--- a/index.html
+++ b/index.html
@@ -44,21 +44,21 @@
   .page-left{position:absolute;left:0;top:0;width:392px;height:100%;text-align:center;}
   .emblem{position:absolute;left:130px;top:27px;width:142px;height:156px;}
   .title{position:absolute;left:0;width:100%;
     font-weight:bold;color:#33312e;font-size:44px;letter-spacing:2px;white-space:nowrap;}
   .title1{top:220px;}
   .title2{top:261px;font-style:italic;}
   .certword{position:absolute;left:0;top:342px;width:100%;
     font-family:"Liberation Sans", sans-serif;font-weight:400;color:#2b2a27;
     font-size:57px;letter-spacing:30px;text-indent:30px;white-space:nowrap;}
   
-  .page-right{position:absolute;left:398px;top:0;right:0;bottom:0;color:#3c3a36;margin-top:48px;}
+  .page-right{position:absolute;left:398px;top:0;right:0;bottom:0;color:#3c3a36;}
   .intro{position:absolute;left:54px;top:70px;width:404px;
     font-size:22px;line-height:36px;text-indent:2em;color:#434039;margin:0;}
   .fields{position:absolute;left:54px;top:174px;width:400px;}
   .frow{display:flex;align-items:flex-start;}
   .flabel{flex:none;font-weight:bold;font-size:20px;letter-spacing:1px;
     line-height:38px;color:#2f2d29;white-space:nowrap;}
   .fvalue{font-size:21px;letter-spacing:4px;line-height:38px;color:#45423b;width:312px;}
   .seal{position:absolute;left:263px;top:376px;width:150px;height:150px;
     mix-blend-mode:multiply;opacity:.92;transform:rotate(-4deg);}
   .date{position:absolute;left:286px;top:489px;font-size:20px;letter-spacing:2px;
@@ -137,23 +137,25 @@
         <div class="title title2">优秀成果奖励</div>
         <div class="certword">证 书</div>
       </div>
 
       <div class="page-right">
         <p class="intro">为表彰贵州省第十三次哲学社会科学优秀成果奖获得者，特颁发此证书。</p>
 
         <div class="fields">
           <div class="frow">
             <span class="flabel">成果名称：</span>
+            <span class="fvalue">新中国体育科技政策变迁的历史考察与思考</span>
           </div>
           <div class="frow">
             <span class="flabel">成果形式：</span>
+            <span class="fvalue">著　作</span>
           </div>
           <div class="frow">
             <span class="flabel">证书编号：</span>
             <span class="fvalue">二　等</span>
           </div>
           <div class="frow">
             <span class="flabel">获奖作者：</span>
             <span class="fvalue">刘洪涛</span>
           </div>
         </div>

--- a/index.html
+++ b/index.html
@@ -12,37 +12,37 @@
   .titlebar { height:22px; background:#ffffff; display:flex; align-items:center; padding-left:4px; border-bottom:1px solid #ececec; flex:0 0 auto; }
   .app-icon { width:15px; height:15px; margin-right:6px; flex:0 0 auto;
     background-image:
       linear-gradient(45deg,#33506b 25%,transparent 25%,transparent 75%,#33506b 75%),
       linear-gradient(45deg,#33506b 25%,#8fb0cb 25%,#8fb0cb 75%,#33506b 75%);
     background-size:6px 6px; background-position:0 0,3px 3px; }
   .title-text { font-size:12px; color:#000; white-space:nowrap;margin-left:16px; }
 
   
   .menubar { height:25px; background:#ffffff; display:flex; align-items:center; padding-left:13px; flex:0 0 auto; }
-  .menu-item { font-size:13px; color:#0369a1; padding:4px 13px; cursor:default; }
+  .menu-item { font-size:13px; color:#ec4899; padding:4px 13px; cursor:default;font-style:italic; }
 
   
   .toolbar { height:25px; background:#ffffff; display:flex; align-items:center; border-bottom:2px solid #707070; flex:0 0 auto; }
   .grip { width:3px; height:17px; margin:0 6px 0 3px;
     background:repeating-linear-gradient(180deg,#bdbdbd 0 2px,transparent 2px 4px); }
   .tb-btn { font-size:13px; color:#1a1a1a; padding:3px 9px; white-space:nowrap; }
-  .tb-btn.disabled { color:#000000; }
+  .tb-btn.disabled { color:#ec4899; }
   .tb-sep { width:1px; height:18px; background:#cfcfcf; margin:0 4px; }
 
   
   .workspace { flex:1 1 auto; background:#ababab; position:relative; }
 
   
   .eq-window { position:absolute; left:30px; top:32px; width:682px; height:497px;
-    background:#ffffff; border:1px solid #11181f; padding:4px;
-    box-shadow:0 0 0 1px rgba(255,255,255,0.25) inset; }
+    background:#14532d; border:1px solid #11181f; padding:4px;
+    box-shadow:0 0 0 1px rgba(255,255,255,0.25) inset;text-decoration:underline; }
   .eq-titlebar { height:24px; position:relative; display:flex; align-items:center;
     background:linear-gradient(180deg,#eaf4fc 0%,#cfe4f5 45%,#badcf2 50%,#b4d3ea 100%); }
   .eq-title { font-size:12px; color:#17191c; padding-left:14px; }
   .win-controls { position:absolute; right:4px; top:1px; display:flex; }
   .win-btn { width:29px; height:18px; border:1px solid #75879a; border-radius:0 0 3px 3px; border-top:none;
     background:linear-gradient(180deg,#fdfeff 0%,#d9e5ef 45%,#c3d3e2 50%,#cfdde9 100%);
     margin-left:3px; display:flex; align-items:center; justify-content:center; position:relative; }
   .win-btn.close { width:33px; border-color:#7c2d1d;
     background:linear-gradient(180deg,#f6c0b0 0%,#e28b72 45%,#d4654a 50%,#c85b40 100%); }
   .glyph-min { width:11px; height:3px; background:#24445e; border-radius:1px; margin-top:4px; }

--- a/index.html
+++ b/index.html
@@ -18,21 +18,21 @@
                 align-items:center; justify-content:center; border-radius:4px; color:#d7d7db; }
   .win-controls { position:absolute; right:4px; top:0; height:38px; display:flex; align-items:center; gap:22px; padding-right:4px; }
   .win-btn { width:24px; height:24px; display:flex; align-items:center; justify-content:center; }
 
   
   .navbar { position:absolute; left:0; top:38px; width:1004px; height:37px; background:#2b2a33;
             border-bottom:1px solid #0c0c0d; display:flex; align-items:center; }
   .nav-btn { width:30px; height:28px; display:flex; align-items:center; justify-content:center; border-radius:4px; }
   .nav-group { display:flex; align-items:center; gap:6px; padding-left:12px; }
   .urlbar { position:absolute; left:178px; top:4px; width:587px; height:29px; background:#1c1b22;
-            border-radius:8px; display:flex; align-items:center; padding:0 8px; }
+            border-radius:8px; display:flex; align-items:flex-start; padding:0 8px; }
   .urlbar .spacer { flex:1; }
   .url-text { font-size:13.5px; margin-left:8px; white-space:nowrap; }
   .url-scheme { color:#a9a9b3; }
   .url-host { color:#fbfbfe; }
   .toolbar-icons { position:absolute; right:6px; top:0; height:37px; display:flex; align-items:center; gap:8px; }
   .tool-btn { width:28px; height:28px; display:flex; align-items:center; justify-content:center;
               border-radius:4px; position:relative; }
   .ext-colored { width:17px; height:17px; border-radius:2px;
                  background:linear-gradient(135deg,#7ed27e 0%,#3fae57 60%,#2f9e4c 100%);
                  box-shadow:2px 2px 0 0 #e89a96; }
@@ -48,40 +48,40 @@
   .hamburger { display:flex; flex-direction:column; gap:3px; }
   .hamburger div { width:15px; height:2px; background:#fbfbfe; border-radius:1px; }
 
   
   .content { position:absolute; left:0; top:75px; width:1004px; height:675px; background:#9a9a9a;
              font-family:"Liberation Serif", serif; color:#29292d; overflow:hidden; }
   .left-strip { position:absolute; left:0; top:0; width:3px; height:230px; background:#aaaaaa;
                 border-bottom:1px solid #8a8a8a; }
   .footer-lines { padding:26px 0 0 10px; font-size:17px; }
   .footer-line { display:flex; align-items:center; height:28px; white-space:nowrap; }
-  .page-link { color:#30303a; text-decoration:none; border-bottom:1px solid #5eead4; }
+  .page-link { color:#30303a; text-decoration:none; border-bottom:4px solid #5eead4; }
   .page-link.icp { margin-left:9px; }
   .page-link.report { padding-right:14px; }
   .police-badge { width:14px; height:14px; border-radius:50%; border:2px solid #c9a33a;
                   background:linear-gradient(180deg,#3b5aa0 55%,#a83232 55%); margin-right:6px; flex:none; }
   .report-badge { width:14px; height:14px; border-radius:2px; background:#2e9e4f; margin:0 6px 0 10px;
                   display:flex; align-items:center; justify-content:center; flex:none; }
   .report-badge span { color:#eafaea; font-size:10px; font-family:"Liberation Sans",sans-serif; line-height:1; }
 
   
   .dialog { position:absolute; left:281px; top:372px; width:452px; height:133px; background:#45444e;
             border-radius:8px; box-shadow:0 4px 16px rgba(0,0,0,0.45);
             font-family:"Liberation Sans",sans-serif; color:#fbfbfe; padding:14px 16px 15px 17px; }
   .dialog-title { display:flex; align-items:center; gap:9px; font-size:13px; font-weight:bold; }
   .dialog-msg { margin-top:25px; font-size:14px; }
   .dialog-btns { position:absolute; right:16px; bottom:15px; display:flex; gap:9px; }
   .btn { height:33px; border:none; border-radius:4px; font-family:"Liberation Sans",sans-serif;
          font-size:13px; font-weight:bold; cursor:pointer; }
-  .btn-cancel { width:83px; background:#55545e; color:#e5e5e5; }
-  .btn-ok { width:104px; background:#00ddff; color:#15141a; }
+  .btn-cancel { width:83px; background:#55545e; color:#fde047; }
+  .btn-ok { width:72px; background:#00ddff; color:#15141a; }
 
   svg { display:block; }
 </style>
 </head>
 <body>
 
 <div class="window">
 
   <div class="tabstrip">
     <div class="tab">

——————

* _Task to carry out_: Using the listing above, locate the lines that hold "fields" and copy each one.

* _Result of the exercise_:
   .fields{position:absolute;left:54px;top:174px;width:400px;}
         <div class="fields">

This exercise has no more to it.